Unite union media release:

Over a third (34%) of low wage earners cannot afford to shop where they work and nearly sixty percent of workers earning £6.50 or below (58%) feel trapped in low waged work. Over half report that they do not know what they will earn from week to week (51%).

These are among the key findings of the first ever poll of national minimum wage workers, undertaken by independent polling company Survation for Unite, the country’s biggest union, released today (Wednesday 16 July).

With latest figures showing wage growth the lowest since records began, the poll of 2,023 low waged workers points to an ‘hourglass’ economy taking root where low paid work is increasingly all that is on offer and widespread financial insecurity is a feature of everyday life.

Just one in four workers (24%) earning the minimum wage believe their employer can’t afford to pay them more, while almost eight in ten (79%) say that they want work to pay and want to earn a living wage instead of depending on benefit top ups.

A majority of minimum wage earners (58%) expressed despair that better paid work is not available, with one in three saying they have the skills and experience for better paid work but none is available.

The ground breaking poll also found that over half of respondents (57%) take a bleak view of their current standard of living, rating it as either “poor” (20%) or “neither good nor poor” (37%). Shockingly, 20% of young minimum wage workers polled report that their household has been forced to turn to food banks in the past year.

Raising the legal minimum wage is seen as the best way to address low pay according to four out of five workers (79%) getting by on the national minimum wage. And more than half of all workers on the national minimum wage (54%) say that it is the government’s responsibility to tackle low earnings.

Commenting on the findings, Unite assistant general secretary Steve Turner said:

“Government and business in this country are in danger of contriving a situation where hard work does not pay in this country.

“Five million UK workers earn less than a living wage, consigned to an insecure income and increasingly shut out of the economy. Many of these workers are employed in the shops and services that populate our high streets, yet they cannot afford to shop where they work.

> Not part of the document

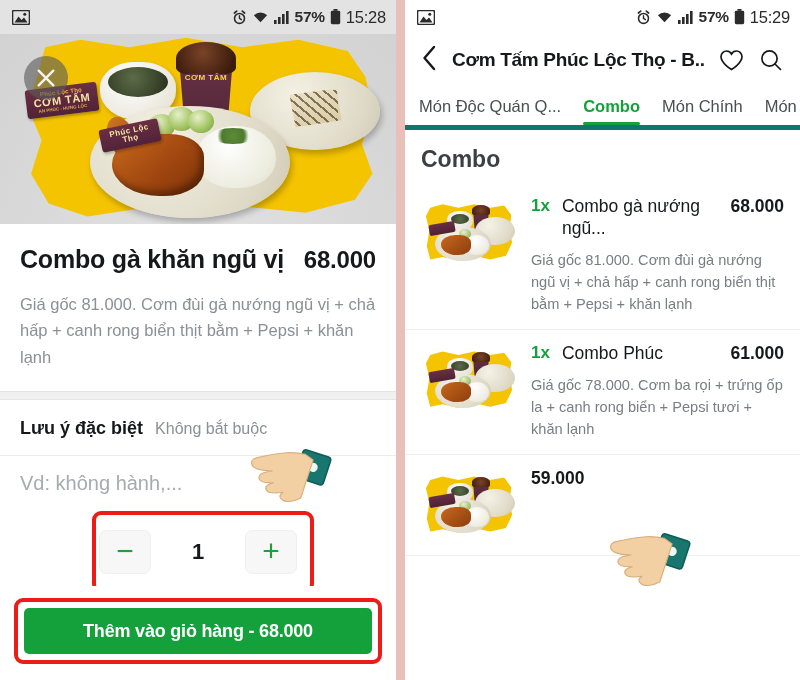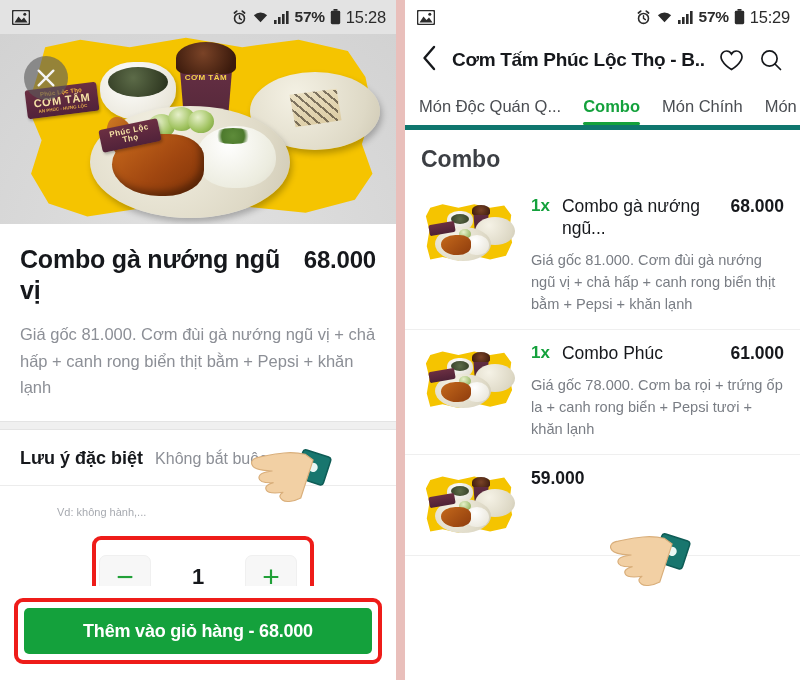"Combo gà nướng ngũ vị" div.dish-title { text: nướng -> khăn }
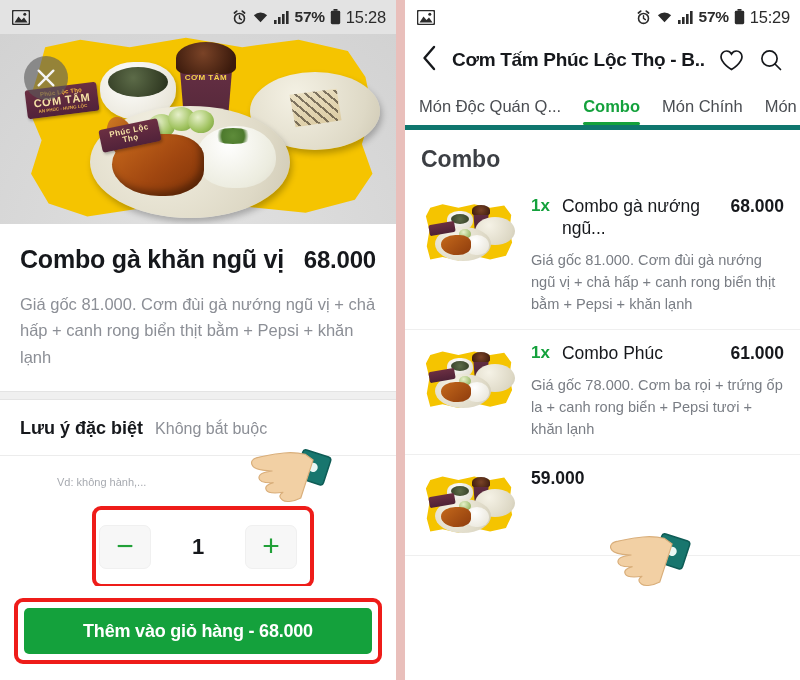"Vd: không hành,..." .note-input input { font-size: 11px -> 20px; margin-left: 37px -> none }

“Far from enjoying the spoils of any so-called recovery, they are working harder and getting poorer in Tory-led Britain, not knowing from week to week what they will earn and desperate for more hours, with food bank help now a regular feature of working people’s lives.

“The crying shame is that low wage work in this country is no longer the first rung on the employment ladder but actually the first step into a poverty pay trap. People with the skills for better paid work are not escaping into it because there are no decent jobs around.

“Big business in Britain should hang its head in shame. Our major retailers, restaurant chains and hotels could well afford to raise wages, and with it the living standards of the communities they depend on for their profits.

“The message from this poll to government is clear too: These workers are looking to you to act because too few boardrooms do. The minimum wage must be the living wage.”

Survation conducted the ground-breaking survey for Unite between June 23 and July 2 2014, polling 2,023 workers who are earning £6.50 per hour or less.

Unite is fighting for the living wage – currently £8.80 in London and £7.65 elsewhere – to replace the minimum wage, which is currently £6.31 per hour, so pulling millions out of poverty and slashing the benefit bill by £3 billion.

Unite argues that a living wage is affordable, confirmed by the Living Wage Commission which noted in its final report that businesses in many low-wage industries would face only a modest and entirely affordable wage-bill hike if they paid the living wage: a 1.1% wage-bill increase in the food production industry, 0.5% in construction and 0.2% in banking.